Remember that this simulation gives minimum values for the flux overestimation. All the sources of non-Gaussian noise only increase our actual flux overestimation.
I have used the above simulation to produce results for sources with the colors of galaxies. I assumed every single source had the following colors: J-H = 0.7 and H-K = 0.4. This is the "best case" for adding extra sources to the catalog by a multiband rule. Normalizing to J, this translates into a typical SNR ratio of 0.69 for H/J and 0.55 for K/J.

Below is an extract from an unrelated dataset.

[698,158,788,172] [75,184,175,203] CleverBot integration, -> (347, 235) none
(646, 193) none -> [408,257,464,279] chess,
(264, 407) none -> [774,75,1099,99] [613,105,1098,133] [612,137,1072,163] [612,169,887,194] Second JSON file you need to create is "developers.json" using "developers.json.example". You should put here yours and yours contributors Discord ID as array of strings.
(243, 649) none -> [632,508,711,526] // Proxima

The reason this is a "best case" can be seen by considering the other extreme of the bluest stellar colors: J-H = 0.2 and H-K = 0.05. Again normalizing to J, this translates into a typical SNR ratio of 0.43 for H/J and 0.29 for K/J. With such lower SNR ratios at H and K, it makes it more unlikely for one of those bands to exceed any given threshold.
I used the simulation above to create the J population of sources, and then "observed" the H and K fluxes for those sources.

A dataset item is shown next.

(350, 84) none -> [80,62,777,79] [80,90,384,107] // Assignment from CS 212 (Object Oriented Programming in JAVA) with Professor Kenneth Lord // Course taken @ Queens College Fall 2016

Although this may sound like it creates a bias in the simulation, the simulation procedure is actually exactly symmetric between the bands since all sources have the same colors. For example, you can think of the process to generate a single source as simply generating a point in a mythical SNR space not connected to any band, and then scaling that mythical SNR space to the actual SNR of J, H and K separately using the fixed colors.
The derived log dN / log S plot shows the expected excess of sources starting at SNR ~ 6 in all bands. The number of sources is converging to almost the same level independent of band at low SNR, since the number of observed SNR = 1 sources is dominated by sources boosted in flux by noise. Note that half of the simulated sources have SNR 0.50 - 0.79 at J and lower SNR at H and K, resulting in a slight excess of J sources relative to H and K. If the simulation had gone down to SNR of 0.01 at J, the number of sources found at SNR = 1 would have been nearly identical in every band.
I selected sources for the "catalog" using two rules:
The 9 added sources represents an increase of (4 ± 1)% in the number of sources in the "catalog". The reason for such a small number of sources is that a source with SNR = 7 at J has SNR = 4.8 at H and 3.8 at K. A source with SNR = 6 at J has SNR = 4.1 at H and 3.3 at K.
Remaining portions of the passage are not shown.